Your answer must be every line of the data below that holds the string "none", copied exactly.

Data for review:
┄┄┄┄┄┄┄┄┄┄
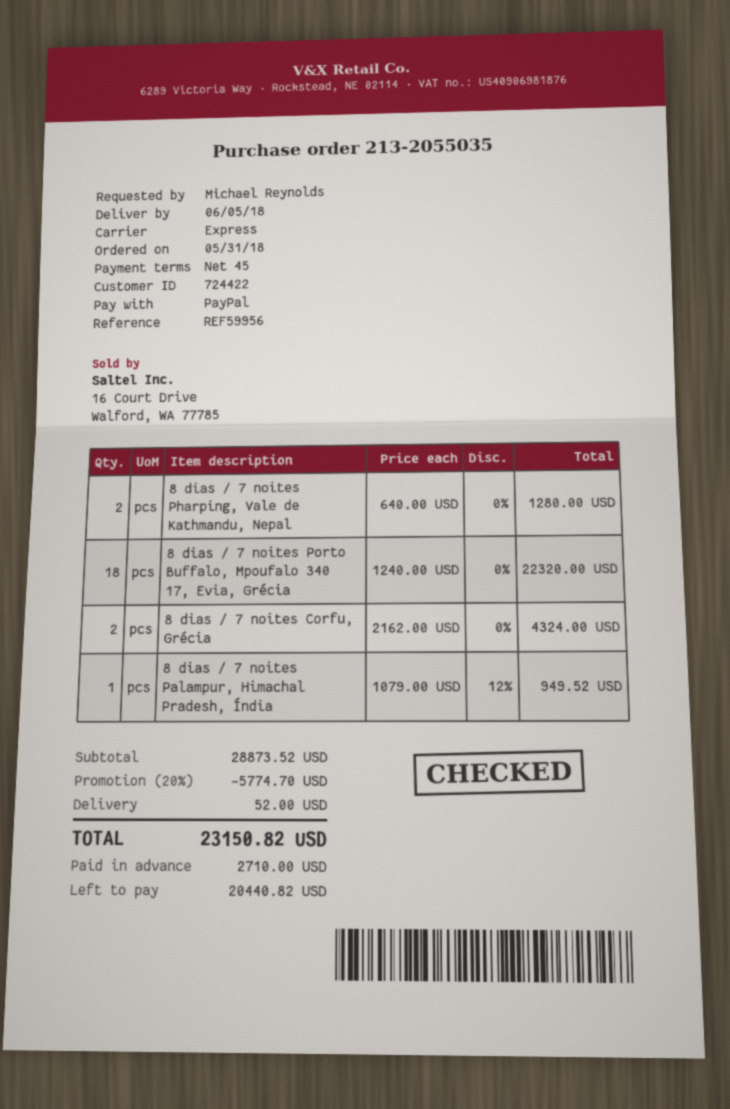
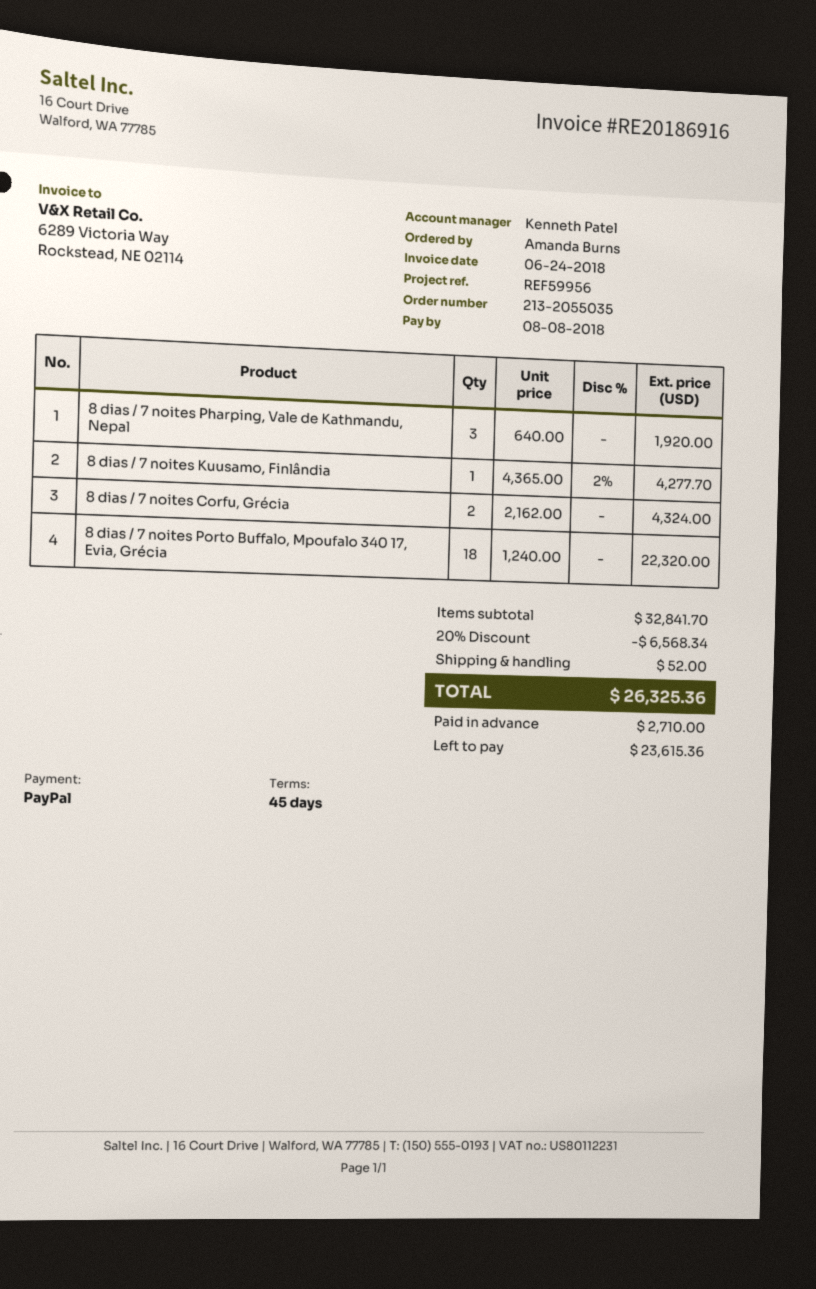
ordered by: Michael Reynolds -> Amanda Burns
8 dias / 7 noites Pharping, Vale de Kathmandu, Nepal: 2 x 640.00 = 1280.00 -> 3 x 640.00 = 1920.00
8 dias / 7 noites Palampur, Himachal Pradesh, Índia: 1 x 1079.00 - 12% = 949.52 -> none
8 dias / 7 noites Kuusamo, Finlândia: none -> 1 x 4365.00 - 2% = 4277.70
subtotal: 28873.52 -> 32841.70
discount: 20% = 5774.70 -> 20% = 6568.34
total: 23150.82 -> 26325.36
balance: 20440.82 -> 23615.36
┄┄┄┄┄┄┄┄┄┄
Task output:
8 dias / 7 noites Palampur, Himachal Pradesh, Índia: 1 x 1079.00 - 12% = 949.52 -> none
8 dias / 7 noites Kuusamo, Finlândia: none -> 1 x 4365.00 - 2% = 4277.70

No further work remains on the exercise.